At the time of the 2014 elections BJP President Amit Shah was out on bail in two alleged fake encounter cases dating back to the time when he was a minister in Modi’s Gujarat Cabinet. Modi’s own name was cleared only two years earlier by the Special Investigation Team which had gone into the anti-Muslim riots of 2002, saying “no offence has been established”.

It was on a petition filed by ADR that the Supreme Court made it mandatory for every candidate to file, along with the nomination papers, a sworn affidavit giving particulars about his assets and criminal cases against him, if any.

After analysing the affidavits filed by those who contested three Lok Sabha elections, ADR reported a rise in the number of MPs with criminal records from 24 per cent in 2004 to 30 per cent in 2009 and 34 per cent on 2014. The number of candidates facing serious crimes, such as murder, attempted murder, banditry and crimes against women, went up from 11 per cent in 2004 to 15 per cent in 2009 and 21 per cent in 2014. 

Modi was obviously relying on the notoriously short public memory when he alluded to the cases in which Congress leaders are involved. Of the 186 MPs with criminal records elected to the Lok Sabha in 2014, as many as 98 belonged to the BJP. Congress MPs facing criminal charges numbered only eight.

The BJP MPs involved in criminal cases included Yogi Adityanath and Keshav Prasad Maurya from Uttar Pradesh. Both resigned later to become the state’s Chief Minister and Deputy Chief Minister respectively.

An ADR analysis showed that 45 per cent of Adityanath’s Cabinet colleagues were facing criminal cases. One of the Cabinet’s first acts was to withdraw about 20,000 cases, including those against the Chief Minister, the Deputy Chief Minister and the ministers, saying they were politically motivated cases.

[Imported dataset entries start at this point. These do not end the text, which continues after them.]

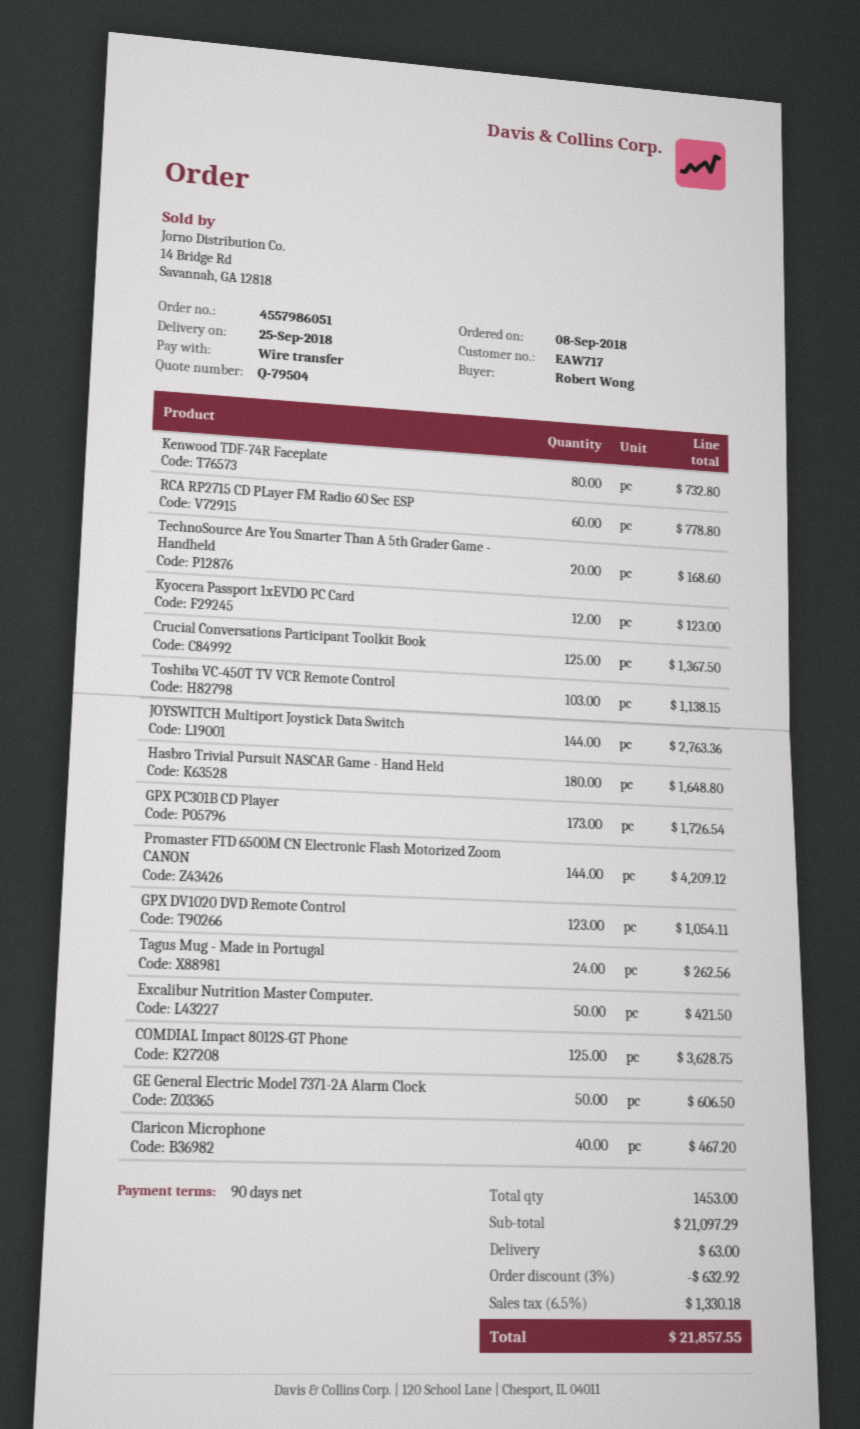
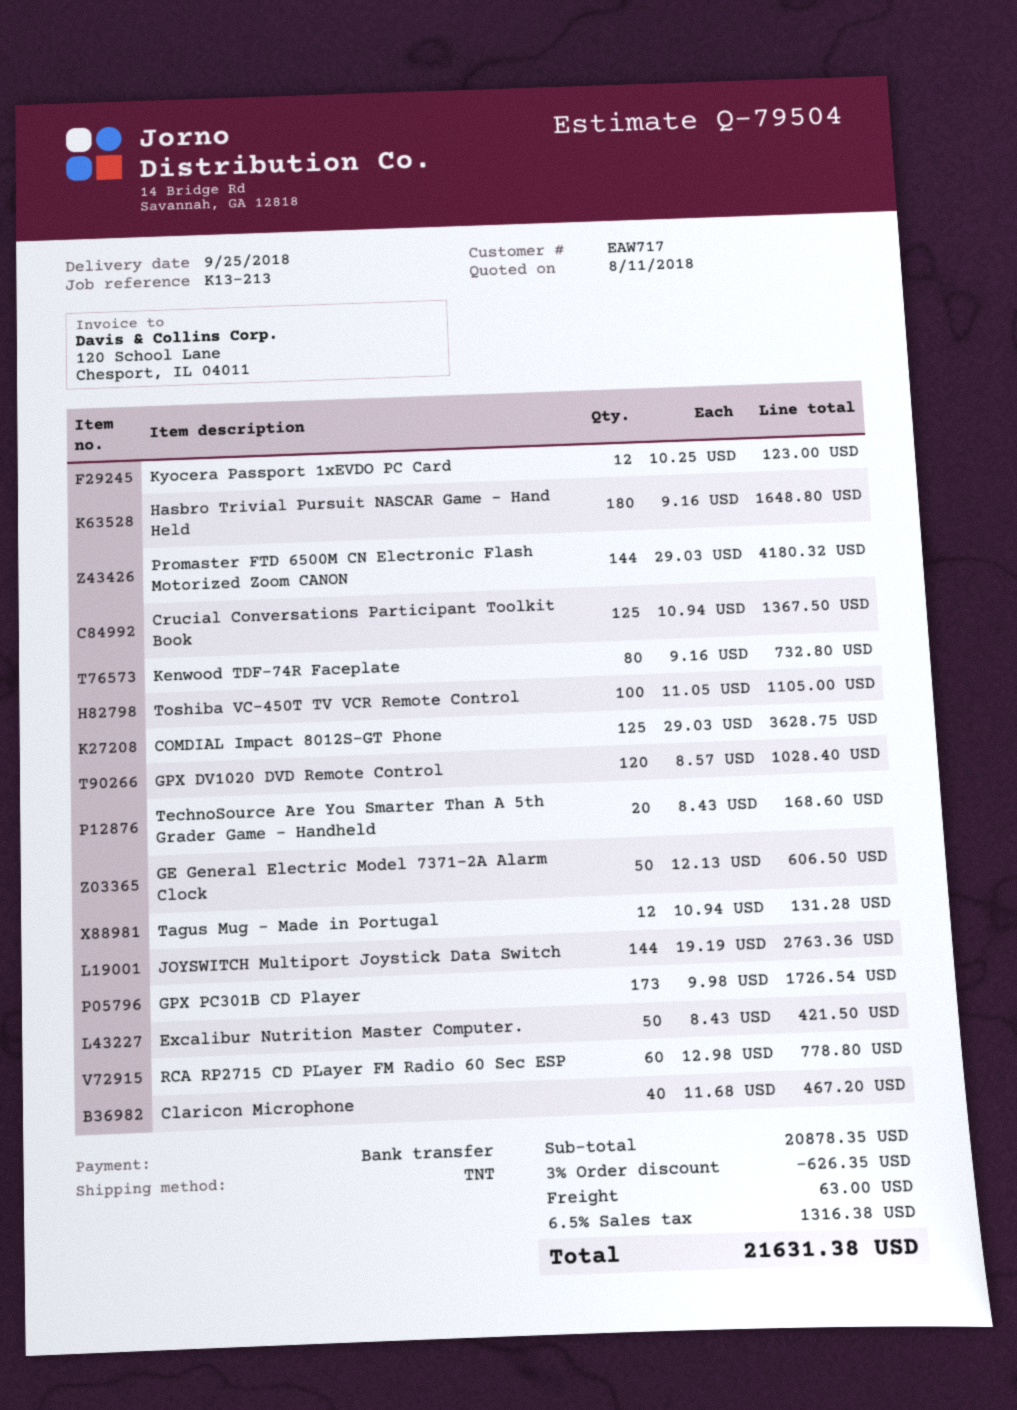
Toshiba VC-450T TV VCR Remote Control: 103 for 1138.15 -> 100 for 1105.00
Promaster FTD 6500M CN Electronic Flash Motorized Zoom CANON: 144 for 4209.12 -> 144 for 4180.32
GPX DV1020 DVD Remote Control: 123 for 1054.11 -> 120 for 1028.40
Tagus Mug - Made in Portugal: 24 for 262.56 -> 12 for 131.28
subtotal: 21097.29 -> 20878.35
discount: 3% = 632.92 -> 3% = 626.35
tax: 6.5% = 1330.18 -> 6.5% = 1316.38
total: 21857.55 -> 21631.38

The argument about political motivation cannot be dismissed out of hand. State governments routinely slap cases on Opposition leaders in connection with agitations. The worst sufferers of this practice, however, are not those belonging to the mainline parties but social activists spearheading popular agitations.

The case of SP Udayakumar, who was Aam Admi Party’s candidate in Kanyakumari in the 2014 elections is a classic example. Leader of the largely peaceful agitation against the Koodamkulam nuclear project, he topped the list of candidates facing criminal charges with 382 cases, including 19 of attempted murder and 16 of sedition.

However, the political motivation argument cannot cloud the BJP’s links with criminal elements. One of Modi’s ministerial colleagues, Giriraj Singh, visited a Bihar jail last week to commiserate with the accused in a case of communal rioting. Another, Jayant Sinha, was photographed garlanding eight men convicted in a lynching case in Jharkhand, when they visited him after getting bail from the High Court pending a decision on their appeals.